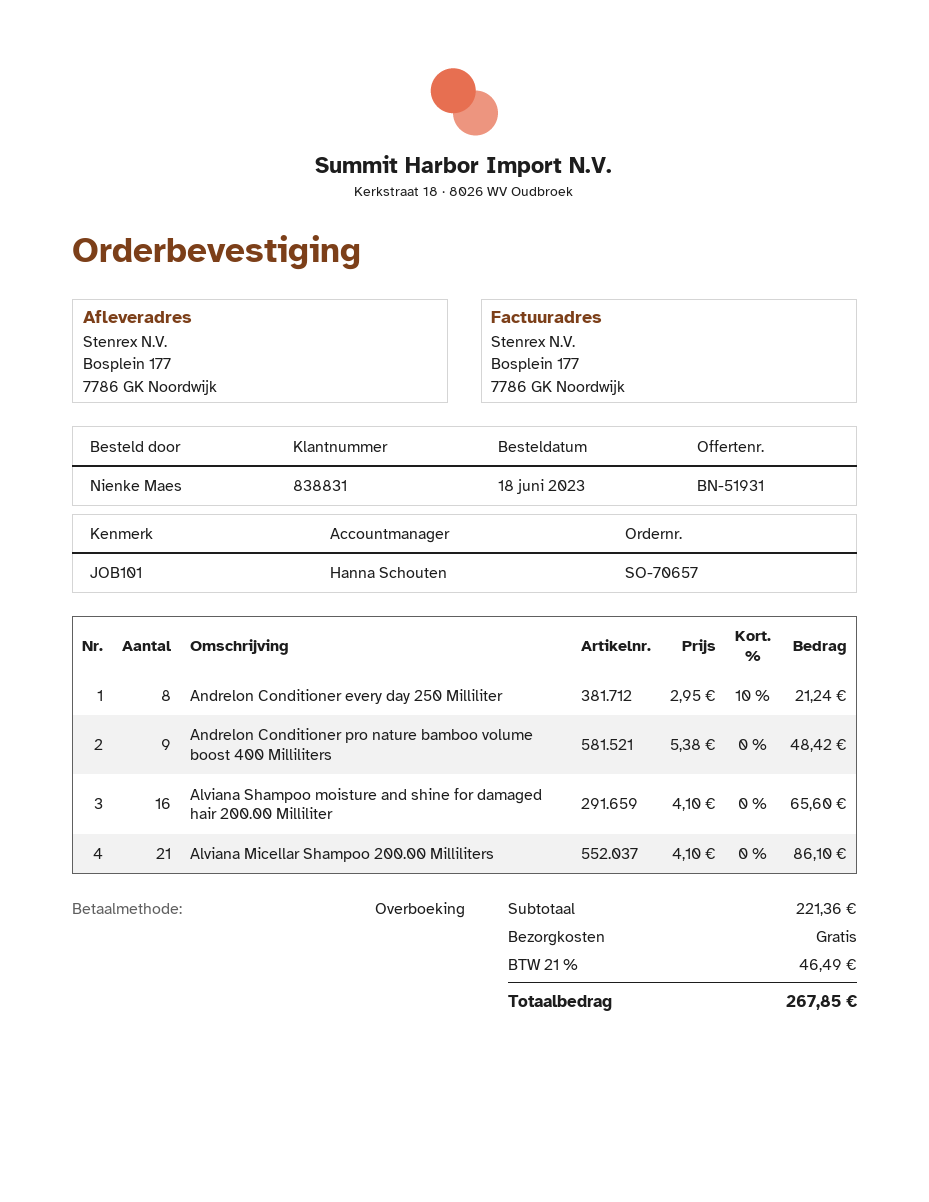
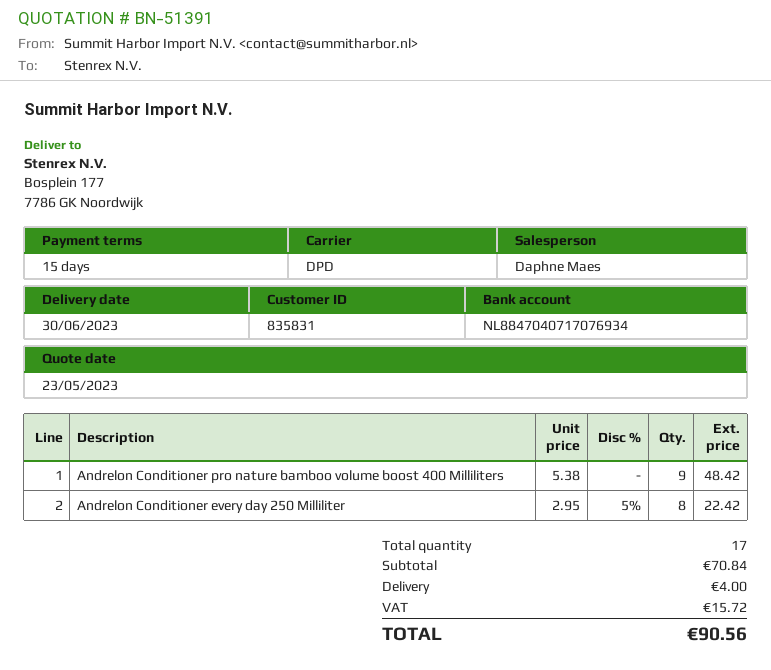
quote number: BN-51931 -> BN-51391
customer number: 838831 -> 835831
sales rep: Hanna Schouten -> Daphne Maes
Andrelon Conditioner every day 250 Milliliter: 8 x 2.95 - 10% = 21.24 -> 8 x 2.95 - 5% = 22.42
Alviana Shampoo moisture and shine for damaged hair 200.00 Milliliter: 16 x 4.10 = 65.60 -> none
Alviana Micellar Shampoo 200.00 Milliliters: 21 x 4.10 = 86.10 -> none
subtotal: 221.36 -> 70.84
shipping: 0.00 -> 4.00
tax: 46.49 -> 15.72
total: 267.85 -> 90.56

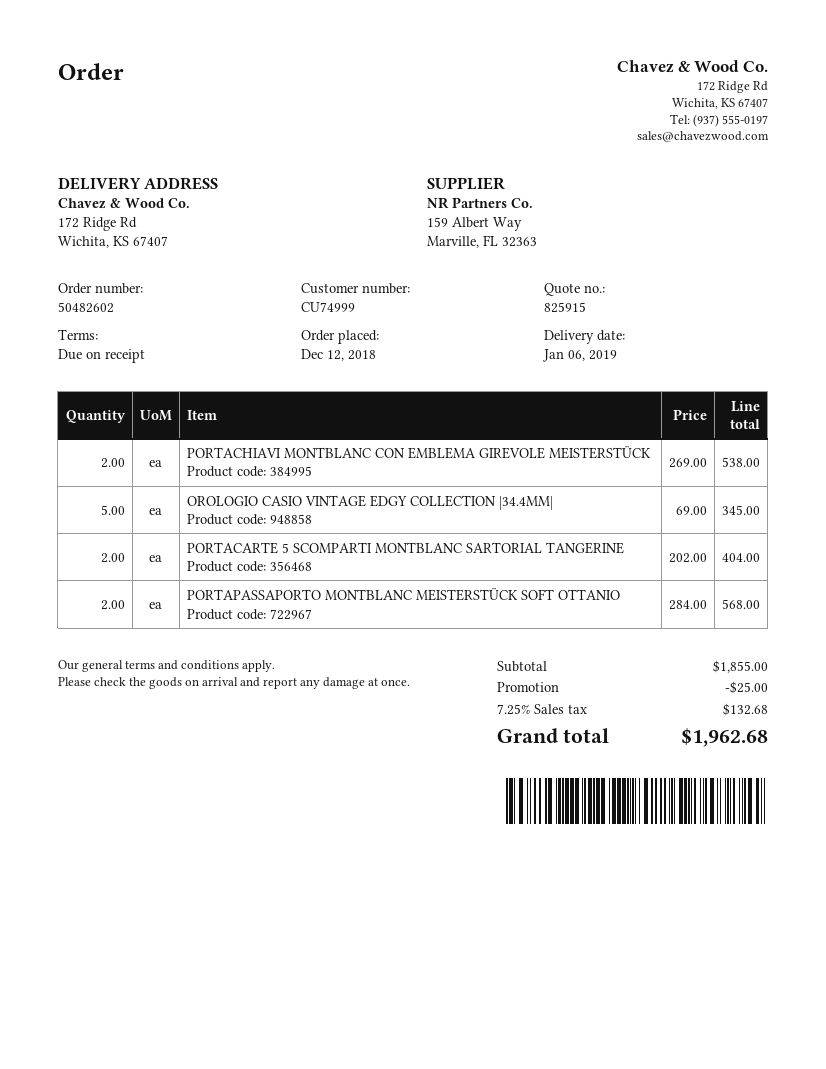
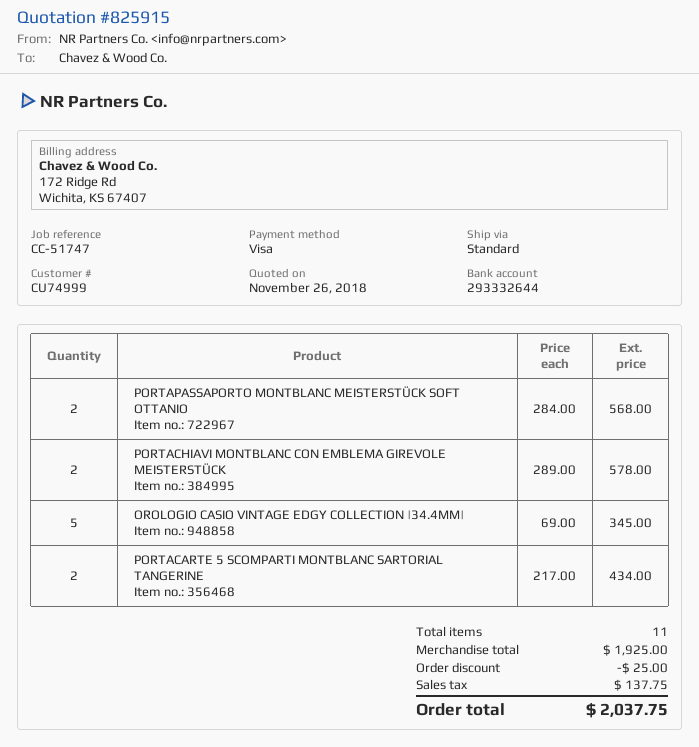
PORTACHIAVI MONTBLANC CON EMBLEMA GIREVOLE MEISTERSTÜCK: 2 x 269.00 = 538.00 -> 2 x 289.00 = 578.00
PORTACARTE 5 SCOMPARTI MONTBLANC SARTORIAL TANGERINE: 2 x 202.00 = 404.00 -> 2 x 217.00 = 434.00
subtotal: 1855.00 -> 1925.00
tax: 132.68 -> 137.75
total: 1962.68 -> 2037.75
___
▸ **What the task requires**
All of the material above is to be copied exactly, with no pictures.

▸ **Expected answer**
quote number: BN-51931 -> BN-51391
customer number: 838831 -> 835831
sales rep: Hanna Schouten -> Daphne Maes
Andrelon Conditioner every day 250 Milliliter: 8 x 2.95 - 10% = 21.24 -> 8 x 2.95 - 5% = 22.42
Alviana Shampoo moisture and shine for damaged hair 200.00 Milliliter: 16 x 4.10 = 65.60 -> none
Alviana Micellar Shampoo 200.00 Milliliters: 21 x 4.10 = 86.10 -> none
subtotal: 221.36 -> 70.84
shipping: 0.00 -> 4.00
tax: 46.49 -> 15.72
total: 267.85 -> 90.56

PORTACHIAVI MONTBLANC CON EMBLEMA GIREVOLE MEISTERSTÜCK: 2 x 269.00 = 538.00 -> 2 x 289.00 = 578.00
PORTACARTE 5 SCOMPARTI MONTBLANC SARTORIAL TANGERINE: 2 x 202.00 = 404.00 -> 2 x 217.00 = 434.00
subtotal: 1855.00 -> 1925.00
tax: 132.68 -> 137.75
total: 1962.68 -> 2037.75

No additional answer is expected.